In the two years since the last Trade Policy Review, Japan has continued to bring new Economic Partnership Agreements into force, most recently with Australia. However, we note the low level of ambition reflected in the agricultural component of its new agreement with Australia. The same could also be said of Japan’s most recent EPAs with Peru and India. As a global leader with important responsibilities within the world trading system, we look to Japan to demonstrate a higher level of ambition in future free trade agreements, particularly the Trans-Pacific Partnership.

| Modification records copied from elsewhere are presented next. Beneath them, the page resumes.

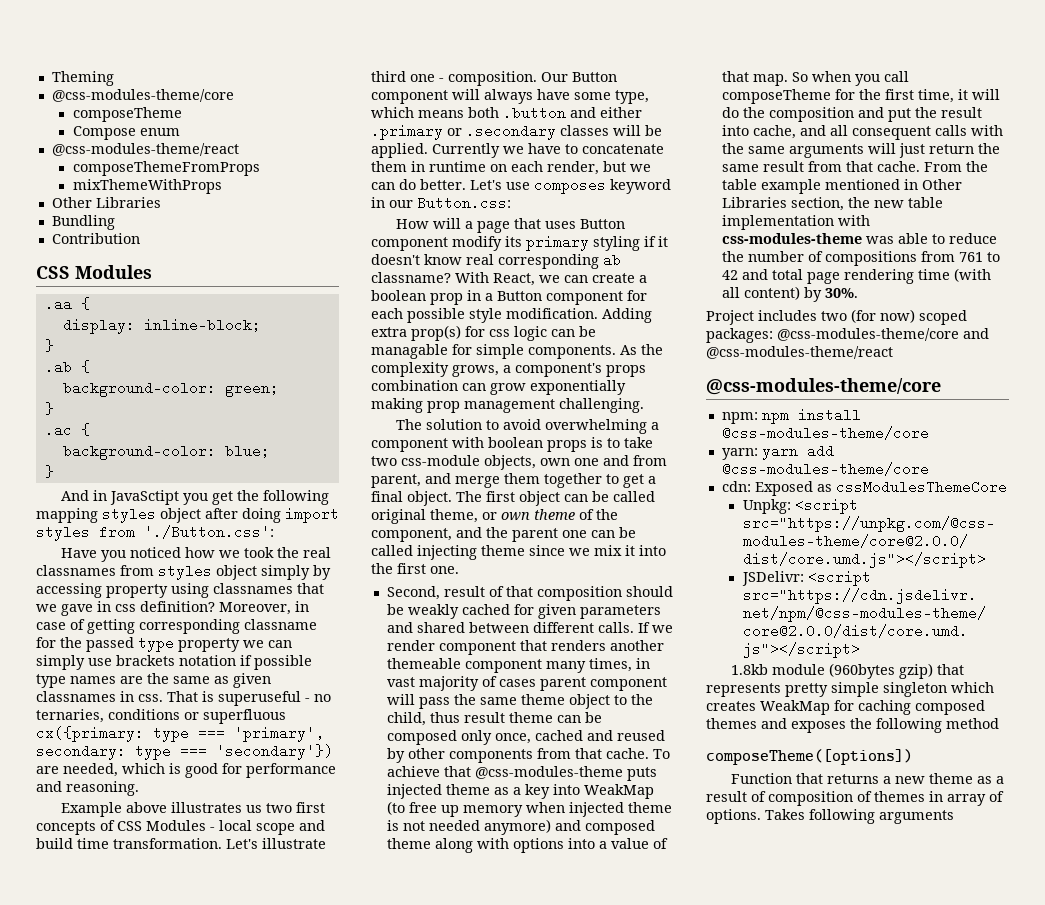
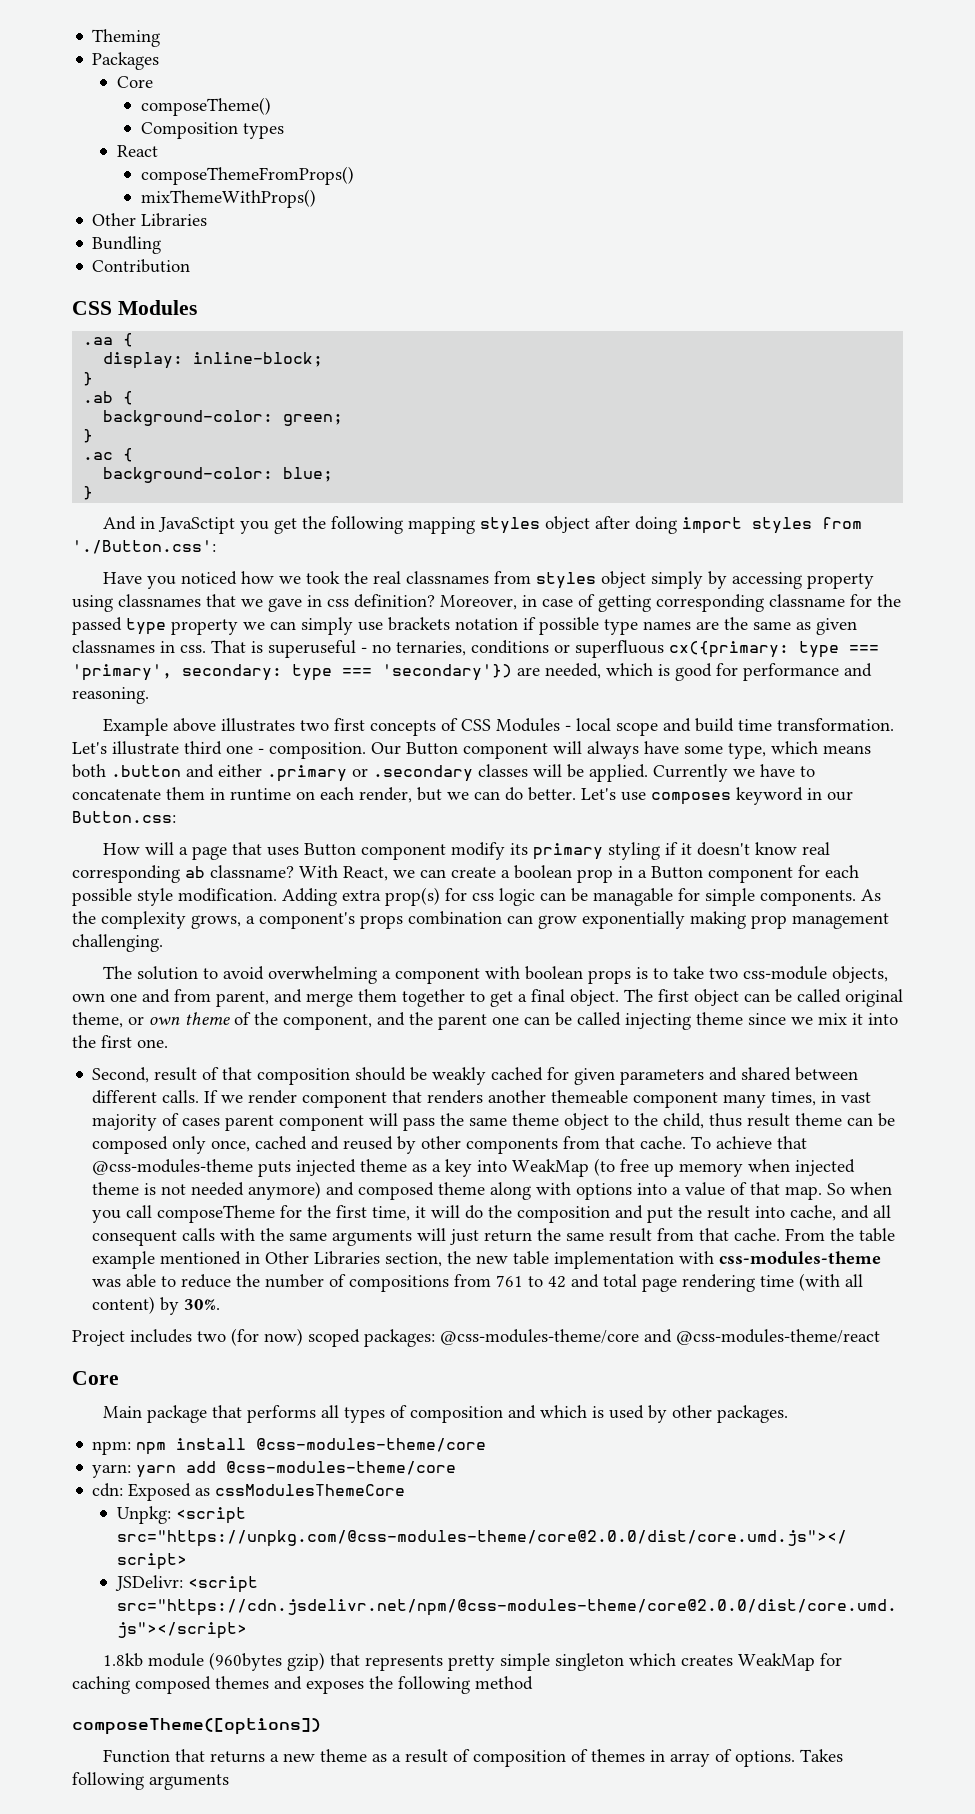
[51,89,234,102] [72,107,182,122] [72,126,180,140] [51,143,239,156] [72,161,260,176] [72,179,222,194] @css-modules-theme/core // composeTheme // Compose enum // @css-modules-theme/react // composeThemeFromProps // mixThemeWithProps -> [92,52,160,70] [116,76,153,88] [140,97,271,116] [140,122,284,139] [116,145,158,157] [140,166,354,185] [140,189,316,208] Packages // Core // composeTheme() // Composition types // React // composeThemeFromProps() // mixThemeWithProps()
[245,805,262,813] us -> (296, 725) none
[706,378,941,395] @css-modules-theme/core -> [72,1371,119,1385] [103,1405,789,1423] Core // Main package that performs all types of composition and which is used by other packages.

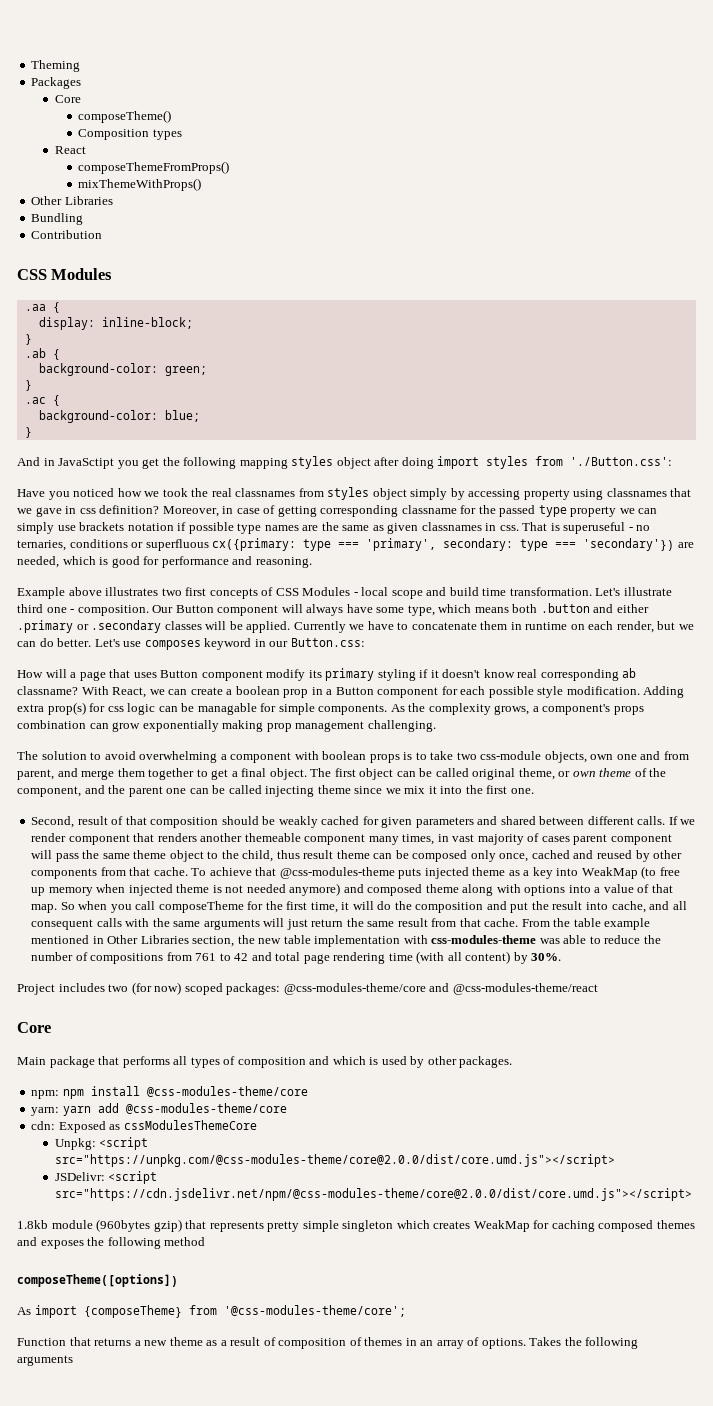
(321, 1726) none -> [17,1305,406,1318] // As import {composeTheme} from '@css-modules-theme/core';
(666, 1756) none -> [420,1340,434,1346] an
(844, 1755) none -> [564,1337,582,1346] the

The United States greatly appreciates Japan’s efforts to undertake structural reforms that will boost domestic growth to the benefit of Japan and the entire global trading community. In particular, the United States commends Prime Minister Abe’s efforts to reform the Japanese agriculture sector. As he succinctly explained, “Sweeping reforms of agriculture policy can wait no longer.” Indeed, the reforms of agriculture cooperatives that he has proposed are historic—if successfully implemented, they will be the first in six decades. These long-awaited domestic reforms coupled with agriculture market liberalization steps taken through the Trans-Pacific Partnership create the prospect of a new era for Japanese agriculture.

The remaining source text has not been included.